ACTION ITEM: Only the lines from the top of the data through the line with "1 for 308.94" should be repeated, each exactly as written.
# # # # #
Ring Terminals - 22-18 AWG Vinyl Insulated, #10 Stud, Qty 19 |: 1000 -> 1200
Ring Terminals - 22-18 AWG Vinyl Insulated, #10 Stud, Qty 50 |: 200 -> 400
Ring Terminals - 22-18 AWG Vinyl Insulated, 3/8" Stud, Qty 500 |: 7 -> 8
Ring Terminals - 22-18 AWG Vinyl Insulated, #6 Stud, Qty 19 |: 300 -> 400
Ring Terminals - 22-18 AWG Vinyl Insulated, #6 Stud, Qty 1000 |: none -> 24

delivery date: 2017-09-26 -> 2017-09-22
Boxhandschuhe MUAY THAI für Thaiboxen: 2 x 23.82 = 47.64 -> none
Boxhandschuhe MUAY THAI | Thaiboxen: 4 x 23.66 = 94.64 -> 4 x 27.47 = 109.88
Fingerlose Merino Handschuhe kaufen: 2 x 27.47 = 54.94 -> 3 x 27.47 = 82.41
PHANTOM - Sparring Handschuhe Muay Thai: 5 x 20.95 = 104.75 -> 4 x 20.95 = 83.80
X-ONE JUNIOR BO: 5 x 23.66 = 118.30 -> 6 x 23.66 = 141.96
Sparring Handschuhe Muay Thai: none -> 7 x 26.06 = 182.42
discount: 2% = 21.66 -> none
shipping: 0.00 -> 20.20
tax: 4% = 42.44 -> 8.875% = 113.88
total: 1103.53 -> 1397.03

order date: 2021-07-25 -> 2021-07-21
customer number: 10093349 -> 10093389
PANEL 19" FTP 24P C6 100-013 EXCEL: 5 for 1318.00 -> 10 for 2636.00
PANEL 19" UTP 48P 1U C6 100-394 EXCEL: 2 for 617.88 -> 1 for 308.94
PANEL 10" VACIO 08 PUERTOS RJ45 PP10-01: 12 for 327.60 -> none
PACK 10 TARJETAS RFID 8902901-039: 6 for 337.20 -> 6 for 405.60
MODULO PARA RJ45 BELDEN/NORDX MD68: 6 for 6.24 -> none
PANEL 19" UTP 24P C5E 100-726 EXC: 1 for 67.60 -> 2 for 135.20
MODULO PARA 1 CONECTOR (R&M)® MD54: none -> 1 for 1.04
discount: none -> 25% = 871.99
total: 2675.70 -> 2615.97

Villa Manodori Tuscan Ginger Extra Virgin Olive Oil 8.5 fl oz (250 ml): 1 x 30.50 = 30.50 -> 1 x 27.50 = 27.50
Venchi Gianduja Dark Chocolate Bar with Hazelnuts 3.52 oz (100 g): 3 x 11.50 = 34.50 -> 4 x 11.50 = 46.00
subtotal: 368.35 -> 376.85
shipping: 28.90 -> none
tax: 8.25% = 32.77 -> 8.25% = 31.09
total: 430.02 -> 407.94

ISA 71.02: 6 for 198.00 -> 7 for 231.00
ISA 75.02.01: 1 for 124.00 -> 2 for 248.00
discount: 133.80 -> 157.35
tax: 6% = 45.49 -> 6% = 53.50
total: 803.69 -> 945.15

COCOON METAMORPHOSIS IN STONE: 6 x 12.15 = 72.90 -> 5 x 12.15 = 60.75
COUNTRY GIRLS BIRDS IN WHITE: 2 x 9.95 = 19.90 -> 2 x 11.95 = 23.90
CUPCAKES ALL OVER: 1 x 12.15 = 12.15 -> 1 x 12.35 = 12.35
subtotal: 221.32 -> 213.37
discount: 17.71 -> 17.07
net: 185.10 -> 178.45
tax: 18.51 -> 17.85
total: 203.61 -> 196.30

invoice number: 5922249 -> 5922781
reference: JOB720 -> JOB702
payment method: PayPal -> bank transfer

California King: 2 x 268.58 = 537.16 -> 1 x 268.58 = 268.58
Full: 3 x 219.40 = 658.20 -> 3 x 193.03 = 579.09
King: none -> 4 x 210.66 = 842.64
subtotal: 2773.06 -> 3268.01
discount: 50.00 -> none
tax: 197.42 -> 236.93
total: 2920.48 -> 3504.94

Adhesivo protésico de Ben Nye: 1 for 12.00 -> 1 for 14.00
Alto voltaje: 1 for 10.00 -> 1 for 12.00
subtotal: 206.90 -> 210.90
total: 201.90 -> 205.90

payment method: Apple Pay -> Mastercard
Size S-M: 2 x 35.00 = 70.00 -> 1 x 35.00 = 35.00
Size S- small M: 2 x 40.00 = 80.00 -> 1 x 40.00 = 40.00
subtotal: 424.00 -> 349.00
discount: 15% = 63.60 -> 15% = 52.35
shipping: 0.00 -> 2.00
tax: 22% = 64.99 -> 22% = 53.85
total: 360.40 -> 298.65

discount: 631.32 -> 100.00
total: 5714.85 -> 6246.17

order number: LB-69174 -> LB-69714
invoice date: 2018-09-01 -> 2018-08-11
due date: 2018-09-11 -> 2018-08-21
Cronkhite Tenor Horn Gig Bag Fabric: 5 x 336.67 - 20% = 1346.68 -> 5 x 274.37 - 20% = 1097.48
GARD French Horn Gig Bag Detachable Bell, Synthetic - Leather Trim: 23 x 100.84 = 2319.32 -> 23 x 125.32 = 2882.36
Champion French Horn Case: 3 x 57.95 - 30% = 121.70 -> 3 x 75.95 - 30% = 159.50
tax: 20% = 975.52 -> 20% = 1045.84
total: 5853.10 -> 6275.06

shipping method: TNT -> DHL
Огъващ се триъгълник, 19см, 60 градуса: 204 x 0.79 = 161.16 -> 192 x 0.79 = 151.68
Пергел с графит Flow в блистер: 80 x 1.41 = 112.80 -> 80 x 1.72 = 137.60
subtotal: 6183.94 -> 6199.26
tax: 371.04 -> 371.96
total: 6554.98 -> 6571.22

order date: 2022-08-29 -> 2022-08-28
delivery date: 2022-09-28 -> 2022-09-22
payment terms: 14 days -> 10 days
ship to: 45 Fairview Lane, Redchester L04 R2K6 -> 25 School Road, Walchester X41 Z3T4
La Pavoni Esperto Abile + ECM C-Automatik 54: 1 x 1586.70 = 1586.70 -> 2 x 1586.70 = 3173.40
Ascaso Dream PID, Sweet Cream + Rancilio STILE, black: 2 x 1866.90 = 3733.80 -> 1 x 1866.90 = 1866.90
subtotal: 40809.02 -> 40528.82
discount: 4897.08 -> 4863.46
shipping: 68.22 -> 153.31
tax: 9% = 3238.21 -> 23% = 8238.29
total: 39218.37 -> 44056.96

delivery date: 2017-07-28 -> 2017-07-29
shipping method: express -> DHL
# # # # #
RESULT OF THE TASK:
Ring Terminals - 22-18 AWG Vinyl Insulated, #10 Stud, Qty 19 |: 1000 -> 1200
Ring Terminals - 22-18 AWG Vinyl Insulated, #10 Stud, Qty 50 |: 200 -> 400
Ring Terminals - 22-18 AWG Vinyl Insulated, 3/8" Stud, Qty 500 |: 7 -> 8
Ring Terminals - 22-18 AWG Vinyl Insulated, #6 Stud, Qty 19 |: 300 -> 400
Ring Terminals - 22-18 AWG Vinyl Insulated, #6 Stud, Qty 1000 |: none -> 24

delivery date: 2017-09-26 -> 2017-09-22
Boxhandschuhe MUAY THAI für Thaiboxen: 2 x 23.82 = 47.64 -> none
Boxhandschuhe MUAY THAI | Thaiboxen: 4 x 23.66 = 94.64 -> 4 x 27.47 = 109.88
Fingerlose Merino Handschuhe kaufen: 2 x 27.47 = 54.94 -> 3 x 27.47 = 82.41
PHANTOM - Sparring Handschuhe Muay Thai: 5 x 20.95 = 104.75 -> 4 x 20.95 = 83.80
X-ONE JUNIOR BO: 5 x 23.66 = 118.30 -> 6 x 23.66 = 141.96
Sparring Handschuhe Muay Thai: none -> 7 x 26.06 = 182.42
discount: 2% = 21.66 -> none
shipping: 0.00 -> 20.20
tax: 4% = 42.44 -> 8.875% = 113.88
total: 1103.53 -> 1397.03

order date: 2021-07-25 -> 2021-07-21
customer number: 10093349 -> 10093389
PANEL 19" FTP 24P C6 100-013 EXCEL: 5 for 1318.00 -> 10 for 2636.00
PANEL 19" UTP 48P 1U C6 100-394 EXCEL: 2 for 617.88 -> 1 for 308.94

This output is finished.